SOURCE MATERIAL >>
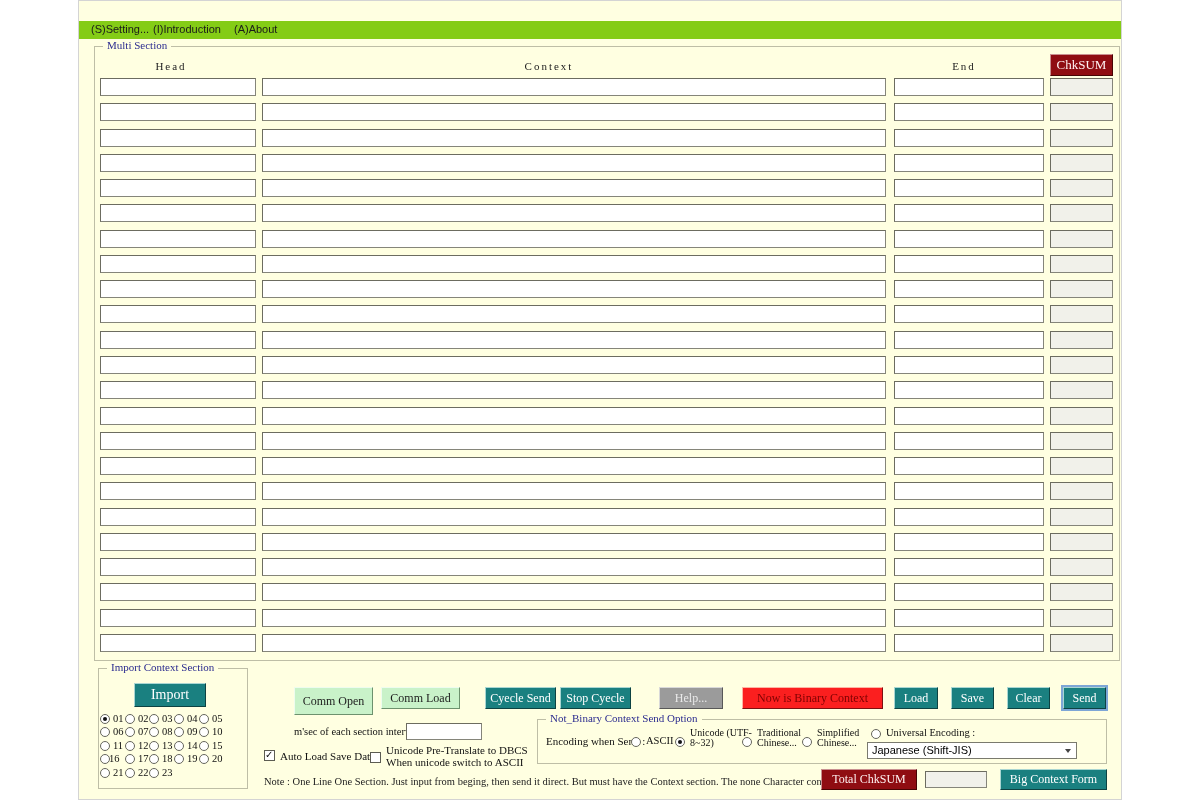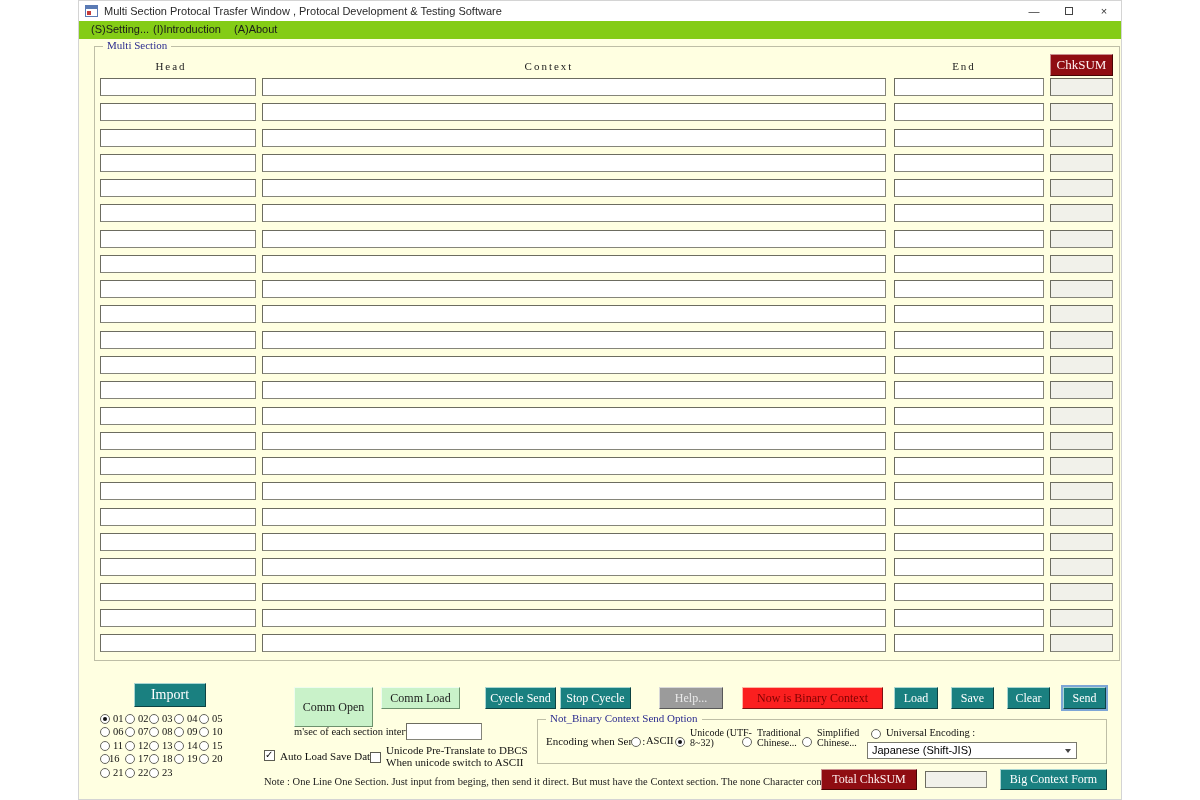--- a/index.html
+++ b/index.html
@@ -61,19 +61,6 @@
 <div class="screen">
   <div class="window">
 
-    <div class="titlebar">
-      <svg class="appicon" viewBox="0 0 13 12">
-        <rect x="0.5" y="0.5" width="12" height="11" fill="#ffffff" stroke="#5a7ab4"></rect>
-        <rect x="1" y="1" width="11" height="3" fill="#5a7ab4"></rect>
-        <rect x="2" y="6" width="4" height="4" fill="#c43b3b"></rect>
-      </svg>
-      <span class="wtitle">Multi Section Protocal Trasfer Window , Protocal Development &amp; Testing Software</span>
-      <span class="winbtn min">—</span>
-      <span class="winbtn max">
-          <span class="maxglyph"></span>
-        </span>
-      <span class="winbtn cls">×</span>
-    </div>
 
     <div class="menubar">
       <span class="menu-item" style="left:12px">(S)Setting...</span>

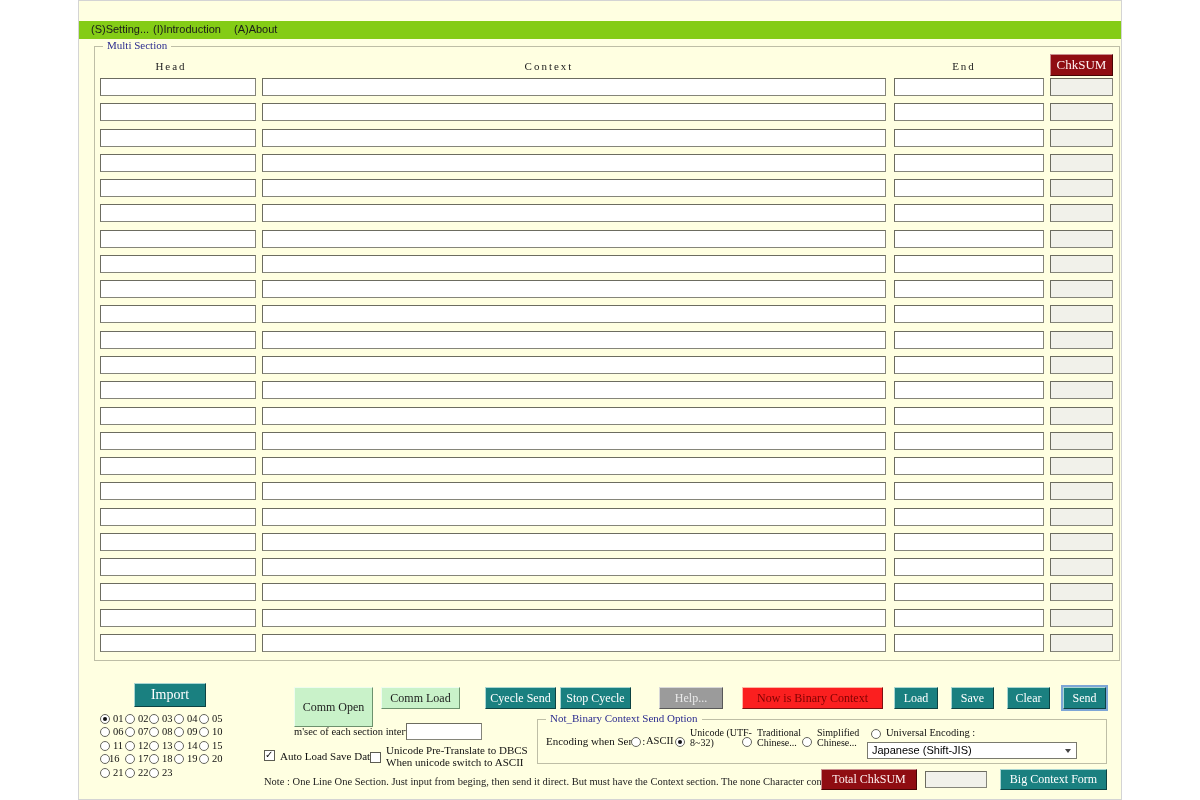--- a/index.html
+++ b/index.html
@@ -172,6 +172,9 @@
           <input class="txt ro" readonly="" style="left: 971px; top: 595px; width: 63px;">
         </div>
 
+      <div class="gb" style="left:19px;top:629px;width:150px;height:121px;">
+        <span class="gb-label">Import Context Section</span>
+      </div>
       <div class="btn btn-teal" style="left:55px;top:644px;width:72px;height:24px;font-size:14px;">Import</div>
       <div id="import-radios">
           <span class="radio sel" style="left: 21px; top: 675px;"></span>

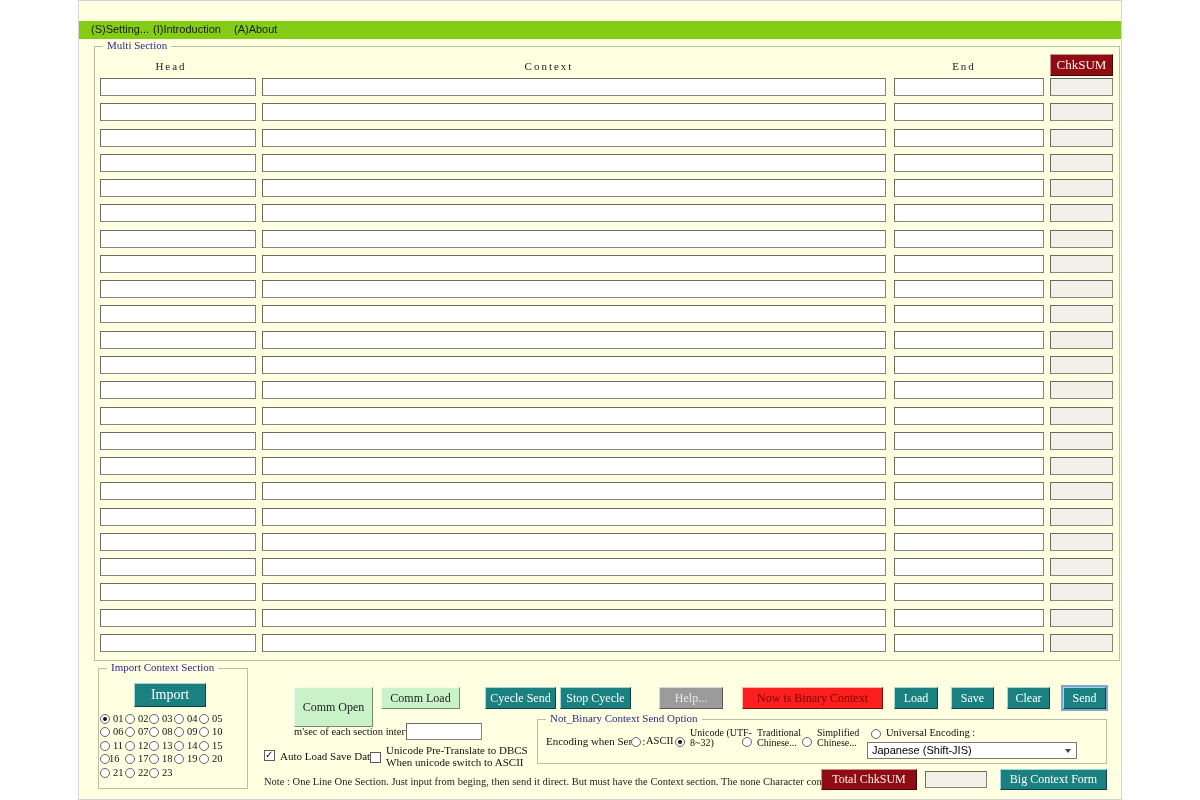--- a/index.html
+++ b/index.html
@@ -225,7 +225,7 @@
           <span class="rlabel" style="left: 83px; top: 728px;">23</span>
         </div>
 
-      <div class="btn btn-green" style="left:215px;top:648px;width:79px;height:40px;">Comm Open</div>
+      <div class="btn btn-green" style="left:215px;top:648px;width:79px;height:28px;">Comm Open</div>
       <div class="btn btn-green" style="left:302px;top:648px;width:79px;height:22px;">Comm Load</div>
       <div class="btn btn-teal" style="left:406px;top:648px;width:71px;height:22px;">Cyecle Send</div>
       <div class="btn btn-teal" style="left:481px;top:648px;width:71px;height:22px;">Stop Cyecle</div>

TASK STATEMENT >>
Determine how many lines of the listing above contain the string "winbtn", and answer with that figure alone.

YOUR SOLUTION >>
3